The mean, also known as the expected value, provides us with an average outcome of the random variable over a large number of trials. For our random variable \(X\), the mean \(\mu\) is calculated using the formula:\[\mu = \sum (x \cdot P(x))\]This basically involves multiplying each value of the random variable by its probability, then adding all those products. It gives us a central value around which the other outcomes are distributed. The standard deviation \(\sigma\) measures the amount of variation or dispersion in the set of values. It is computed from the variance \(\sigma^2\), using the formula:\[\sigma = \sqrt{\sigma^2}\]Variance is calculated as the average of the squared differences from the mean. A higher standard deviation indicates that the data points are spread out over a wider range of values, whereas a lower standard deviation indicates that they are closer to the mean.

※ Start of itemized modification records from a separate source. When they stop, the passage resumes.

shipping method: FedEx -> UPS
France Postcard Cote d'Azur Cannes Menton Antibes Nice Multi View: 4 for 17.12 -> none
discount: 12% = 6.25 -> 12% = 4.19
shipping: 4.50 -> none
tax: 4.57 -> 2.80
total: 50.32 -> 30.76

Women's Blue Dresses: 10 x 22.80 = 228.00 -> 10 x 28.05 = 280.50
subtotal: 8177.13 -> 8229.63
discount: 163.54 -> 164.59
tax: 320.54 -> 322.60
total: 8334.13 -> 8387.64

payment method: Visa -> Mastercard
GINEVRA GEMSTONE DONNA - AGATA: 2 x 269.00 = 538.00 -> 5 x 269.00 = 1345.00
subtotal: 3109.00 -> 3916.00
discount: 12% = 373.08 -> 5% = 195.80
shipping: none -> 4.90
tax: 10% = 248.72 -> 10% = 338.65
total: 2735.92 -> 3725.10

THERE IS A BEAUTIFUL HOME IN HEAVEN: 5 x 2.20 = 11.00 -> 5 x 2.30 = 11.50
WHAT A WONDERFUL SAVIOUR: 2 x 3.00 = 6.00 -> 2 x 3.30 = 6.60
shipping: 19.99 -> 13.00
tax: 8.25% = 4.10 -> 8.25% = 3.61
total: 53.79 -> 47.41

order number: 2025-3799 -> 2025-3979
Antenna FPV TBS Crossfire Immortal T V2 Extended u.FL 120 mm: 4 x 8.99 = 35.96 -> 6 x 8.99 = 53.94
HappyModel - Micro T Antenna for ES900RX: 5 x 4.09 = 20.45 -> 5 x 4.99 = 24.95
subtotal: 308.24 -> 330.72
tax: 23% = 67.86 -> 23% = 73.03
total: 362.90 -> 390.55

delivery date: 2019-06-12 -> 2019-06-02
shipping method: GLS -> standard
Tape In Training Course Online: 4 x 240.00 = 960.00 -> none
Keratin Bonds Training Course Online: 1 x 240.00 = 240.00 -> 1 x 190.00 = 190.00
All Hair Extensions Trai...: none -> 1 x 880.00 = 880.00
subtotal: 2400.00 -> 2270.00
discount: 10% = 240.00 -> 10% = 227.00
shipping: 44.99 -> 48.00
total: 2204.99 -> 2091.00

A discrete probability distribution represents the probabilities of all possible values of a discrete random variable. In the context of our exercise, it involves creating a probability distribution for the random variable \(X\), derived from rolling two dice. Each value that \(X\) can take corresponds to a probability, calculated by dividing the number of successful occurrences by the total number of outcomes. For \(X\), those probabilities are:- \(P(X = 0) = \frac{1}{6}\)- \(P(X = 1) = \frac{5}{18}\)- \(P(X = 2) = \frac{2}{9}\)- \(P(X = 3) = \frac{1}{6}\)- \(P(X = 4) = \frac{1}{9}\)- \(P(X = 5) = \frac{1}{18}\)This distribution helps us understand the likelihood of each potential outcome, so we can predict future probabilities based on past events. Knowing how to build and interpret these distributions helps in various fields such as risk analysis, finance, and operations management.